- **Work task**
Check each line of the entries below for the word "none", and copy the lines that have it.

- **Stored items from a collection**
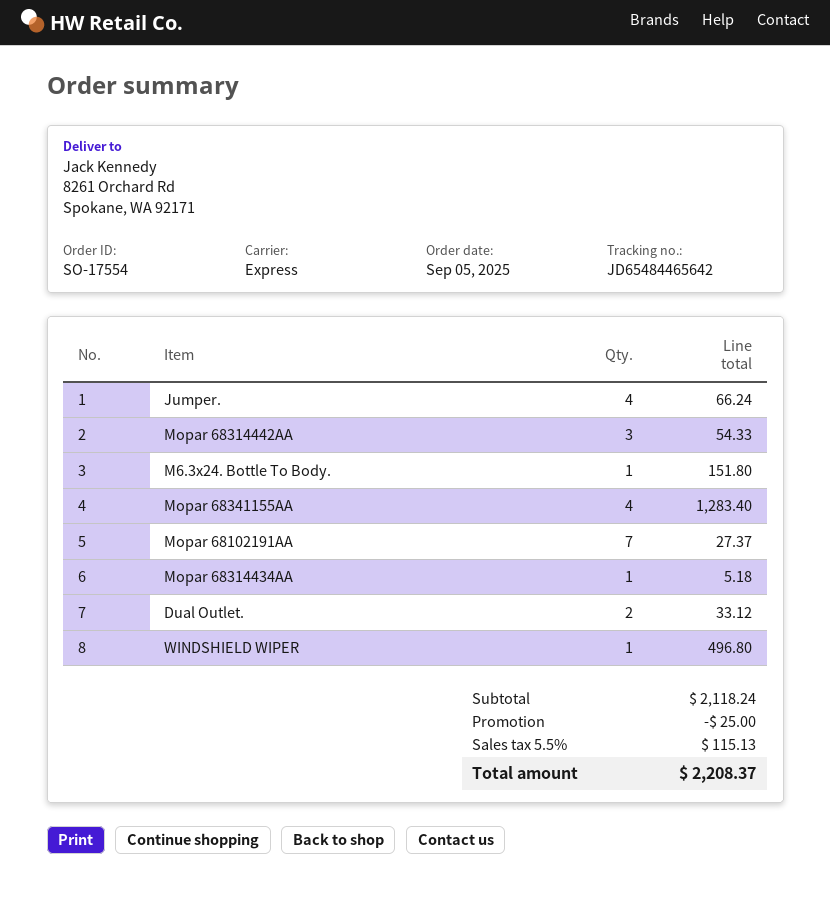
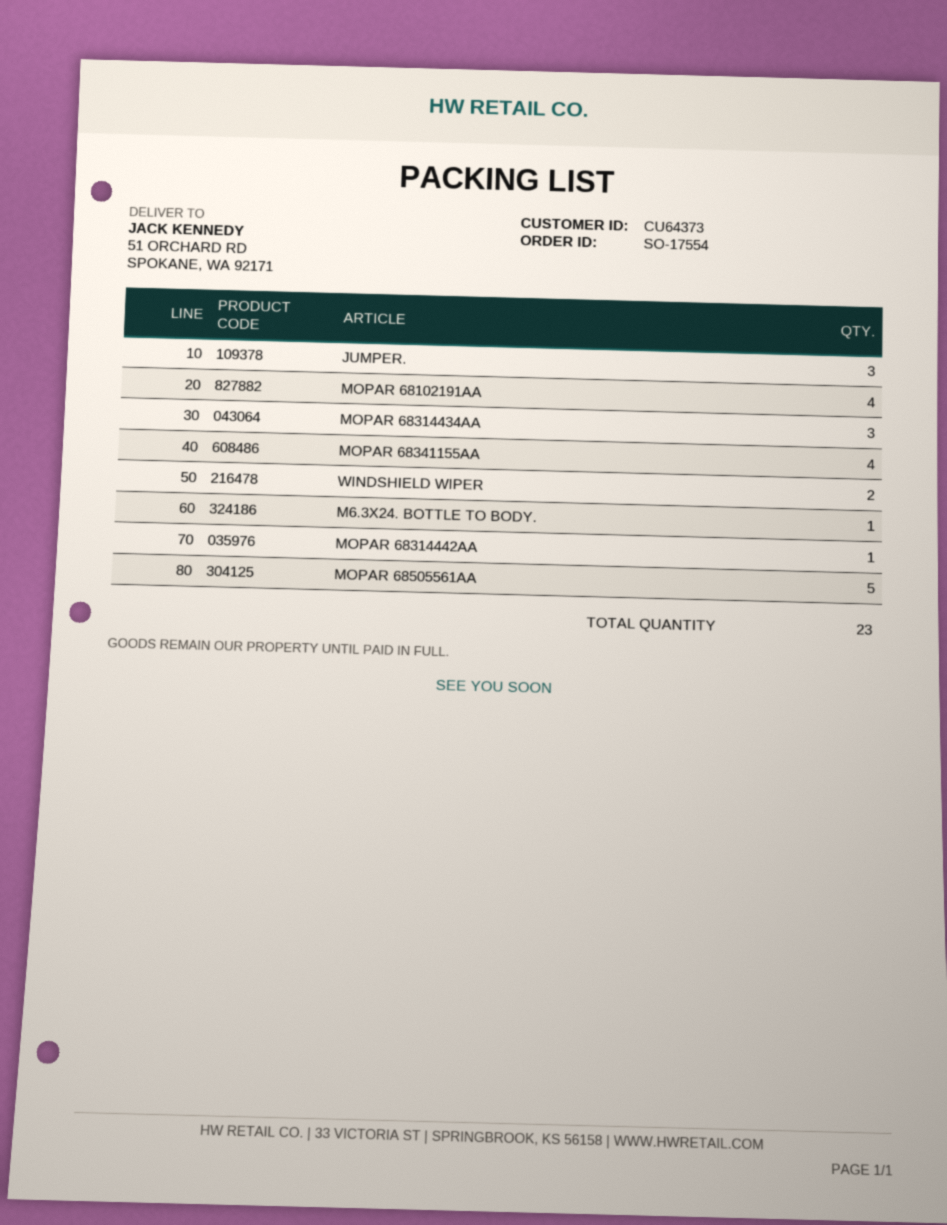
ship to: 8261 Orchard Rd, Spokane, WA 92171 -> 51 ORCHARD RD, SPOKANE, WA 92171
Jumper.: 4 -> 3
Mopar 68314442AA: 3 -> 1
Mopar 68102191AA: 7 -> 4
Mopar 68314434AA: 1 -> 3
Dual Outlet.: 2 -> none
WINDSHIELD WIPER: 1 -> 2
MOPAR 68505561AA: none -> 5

- **Response**
Dual Outlet.: 2 -> none
MOPAR 68505561AA: none -> 5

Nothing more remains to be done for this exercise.